#### TASK OBJECTIVE:
Write out, from the entries below, exactly the lines that run between the lines holding "or in person." and "with short demos", inclusive, and stop there.

#### GIVEN RECORDS:
┄┄┄┄┄┄┄┄┄┄┄┄┄┄┄┄┄┄┄┄

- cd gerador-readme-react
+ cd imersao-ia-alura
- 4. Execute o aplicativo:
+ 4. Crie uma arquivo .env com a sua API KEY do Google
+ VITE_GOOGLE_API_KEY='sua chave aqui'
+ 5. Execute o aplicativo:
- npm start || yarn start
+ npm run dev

┄┄┄┄┄┄┄┄┄┄┄┄┄┄┄┄┄┄┄┄

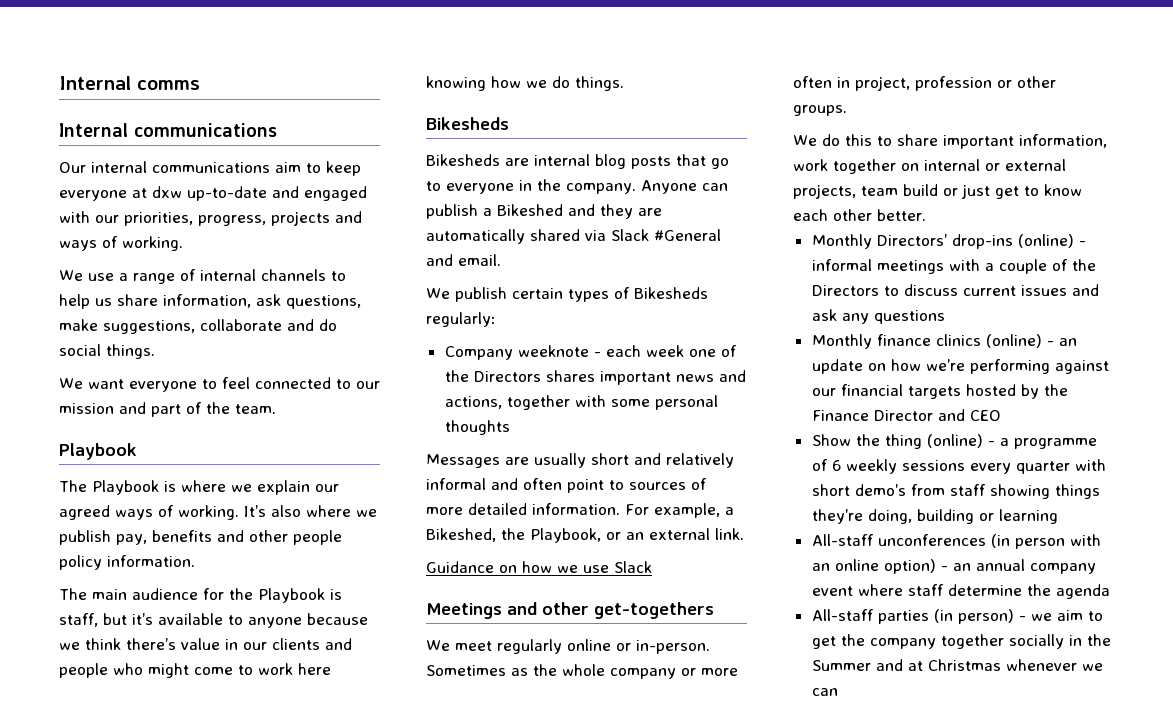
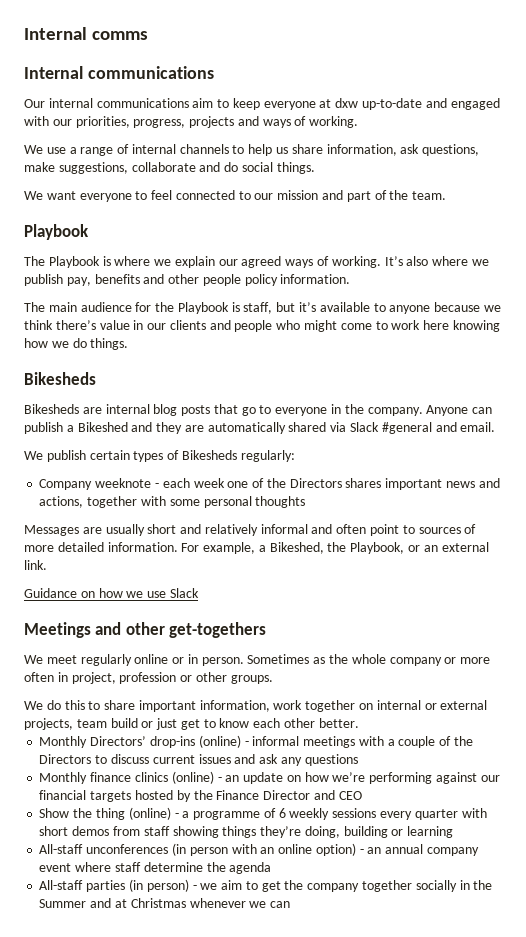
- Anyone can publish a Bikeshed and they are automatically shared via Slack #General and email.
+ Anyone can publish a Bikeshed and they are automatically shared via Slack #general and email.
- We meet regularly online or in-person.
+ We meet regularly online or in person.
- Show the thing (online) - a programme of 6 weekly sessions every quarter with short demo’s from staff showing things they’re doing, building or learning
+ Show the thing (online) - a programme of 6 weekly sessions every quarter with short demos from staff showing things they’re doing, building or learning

┄┄┄┄┄┄┄┄┄┄┄┄┄┄┄┄┄┄┄┄

#### SOLUTION TO THIS TASK:
+ We meet regularly online or in person.
- Show the thing (online) - a programme of 6 weekly sessions every quarter with short demo’s from staff showing things they’re doing, building or learning
+ Show the thing (online) - a programme of 6 weekly sessions every quarter with short demos from staff showing things they’re doing, building or learning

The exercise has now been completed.